Items from a data source
# # # # #

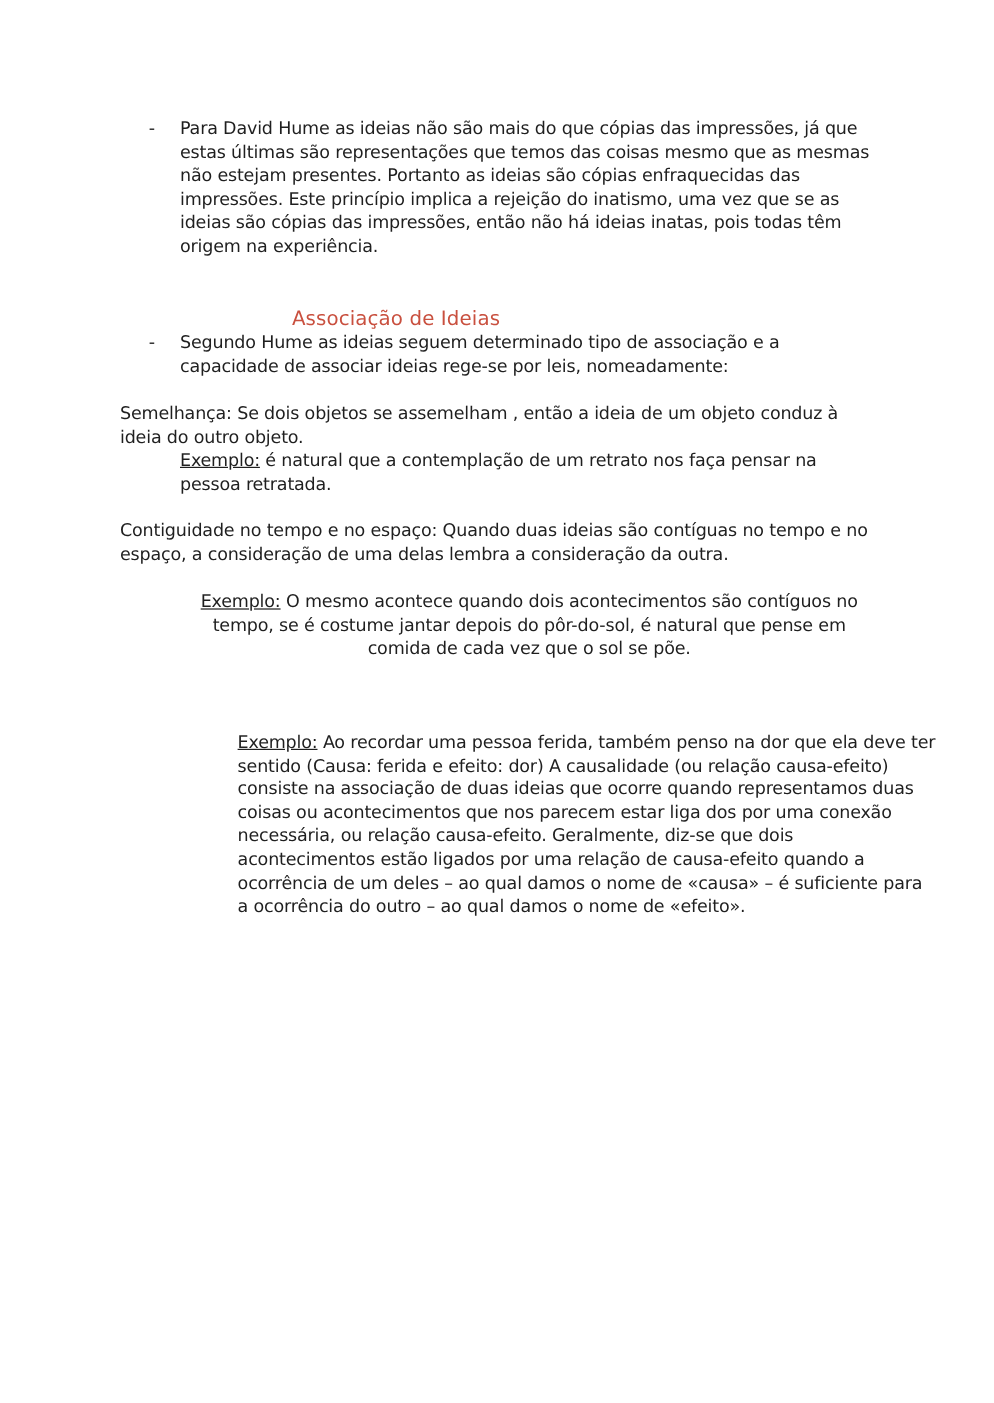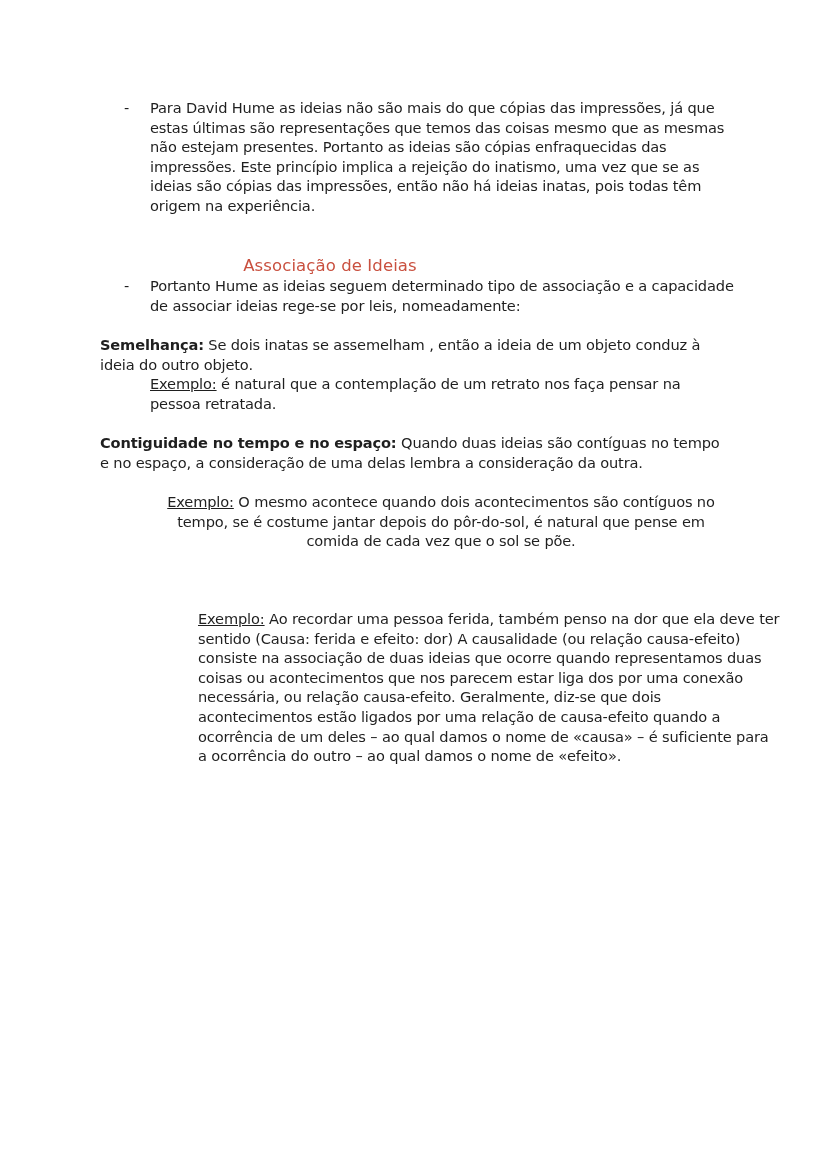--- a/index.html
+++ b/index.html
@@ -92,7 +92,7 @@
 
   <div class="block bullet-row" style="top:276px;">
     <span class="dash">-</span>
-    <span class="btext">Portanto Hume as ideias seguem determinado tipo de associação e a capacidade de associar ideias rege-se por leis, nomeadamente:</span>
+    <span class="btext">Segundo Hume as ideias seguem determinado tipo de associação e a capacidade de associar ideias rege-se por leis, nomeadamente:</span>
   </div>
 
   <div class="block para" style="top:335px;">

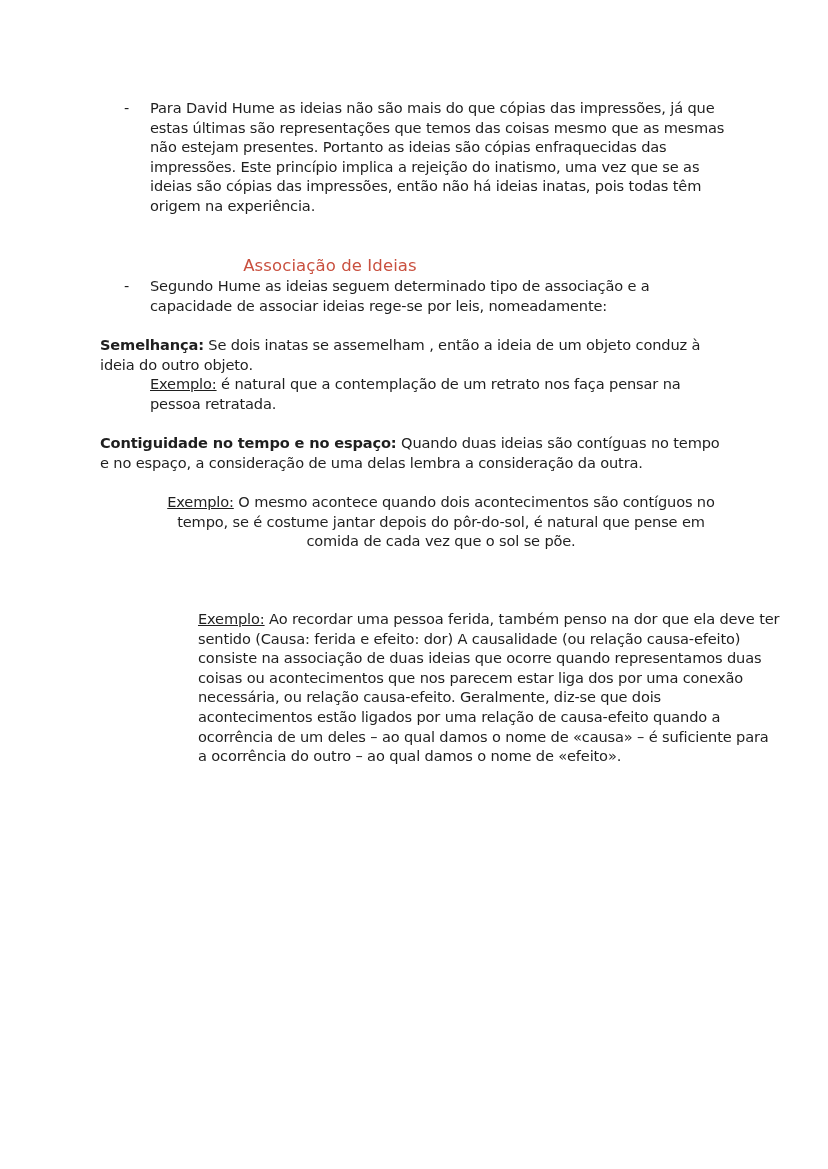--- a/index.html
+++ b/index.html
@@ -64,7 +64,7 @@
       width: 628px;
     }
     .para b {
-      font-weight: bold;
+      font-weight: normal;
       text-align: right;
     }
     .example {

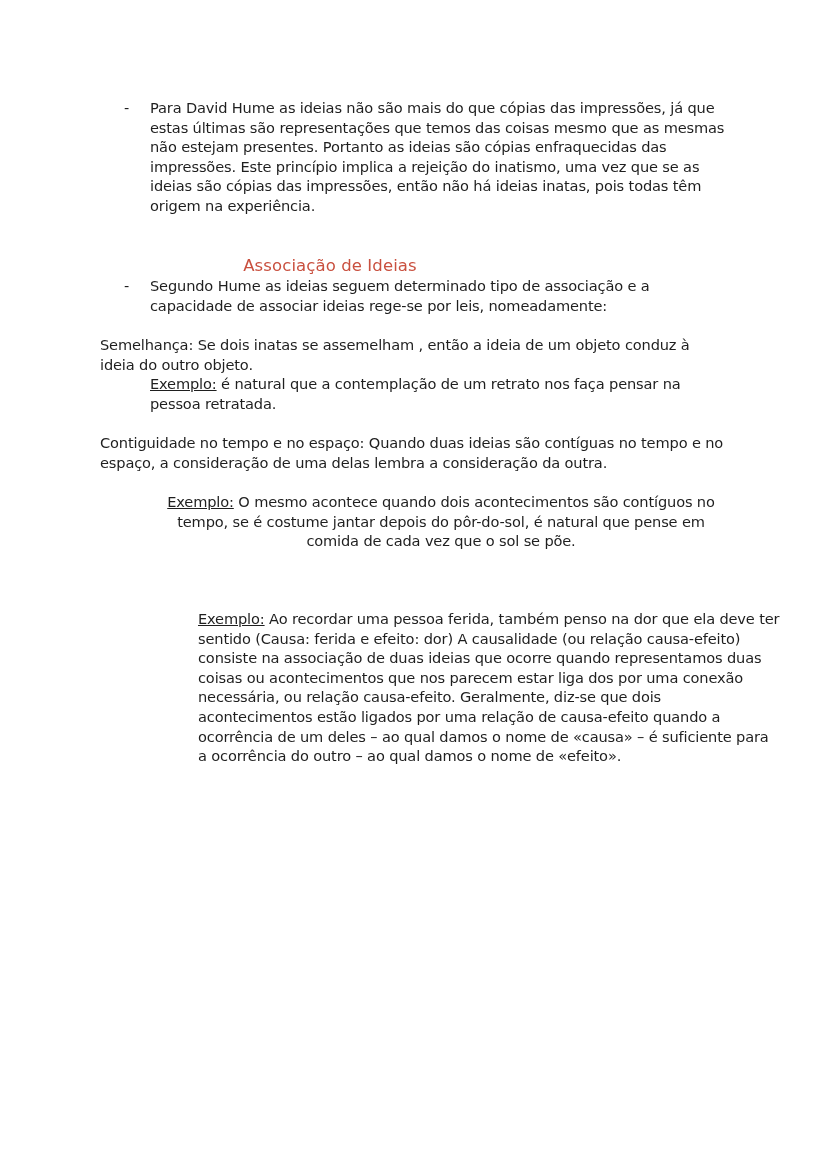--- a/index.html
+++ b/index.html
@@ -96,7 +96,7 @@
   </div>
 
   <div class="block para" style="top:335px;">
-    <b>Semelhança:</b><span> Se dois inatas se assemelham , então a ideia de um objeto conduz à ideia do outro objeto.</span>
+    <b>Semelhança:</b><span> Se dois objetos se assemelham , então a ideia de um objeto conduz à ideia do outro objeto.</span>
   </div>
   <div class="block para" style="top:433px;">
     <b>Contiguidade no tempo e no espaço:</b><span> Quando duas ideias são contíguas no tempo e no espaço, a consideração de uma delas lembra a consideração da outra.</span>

# # # # #

## EXERCISE OBJECTIVE:
Transcribe all of the entries word for word, but skip any pictures they contain.

## COMPLETED EXERCISE:
--- a/index.html
+++ b/index.html
@@ -92,7 +92,7 @@
 
   <div class="block bullet-row" style="top:276px;">
     <span class="dash">-</span>
-    <span class="btext">Portanto Hume as ideias seguem determinado tipo de associação e a capacidade de associar ideias rege-se por leis, nomeadamente:</span>
+    <span class="btext">Segundo Hume as ideias seguem determinado tipo de associação e a capacidade de associar ideias rege-se por leis, nomeadamente:</span>
   </div>
 
   <div class="block para" style="top:335px;">

--- a/index.html
+++ b/index.html
@@ -64,7 +64,7 @@
       width: 628px;
     }
     .para b {
-      font-weight: bold;
+      font-weight: normal;
       text-align: right;
     }
     .example {

--- a/index.html
+++ b/index.html
@@ -96,7 +96,7 @@
   </div>
 
   <div class="block para" style="top:335px;">
-    <b>Semelhança:</b><span> Se dois inatas se assemelham , então a ideia de um objeto conduz à ideia do outro objeto.</span>
+    <b>Semelhança:</b><span> Se dois objetos se assemelham , então a ideia de um objeto conduz à ideia do outro objeto.</span>
   </div>
   <div class="block para" style="top:433px;">
     <b>Contiguidade no tempo e no espaço:</b><span> Quando duas ideias são contíguas no tempo e no espaço, a consideração de uma delas lembra a consideração da outra.</span>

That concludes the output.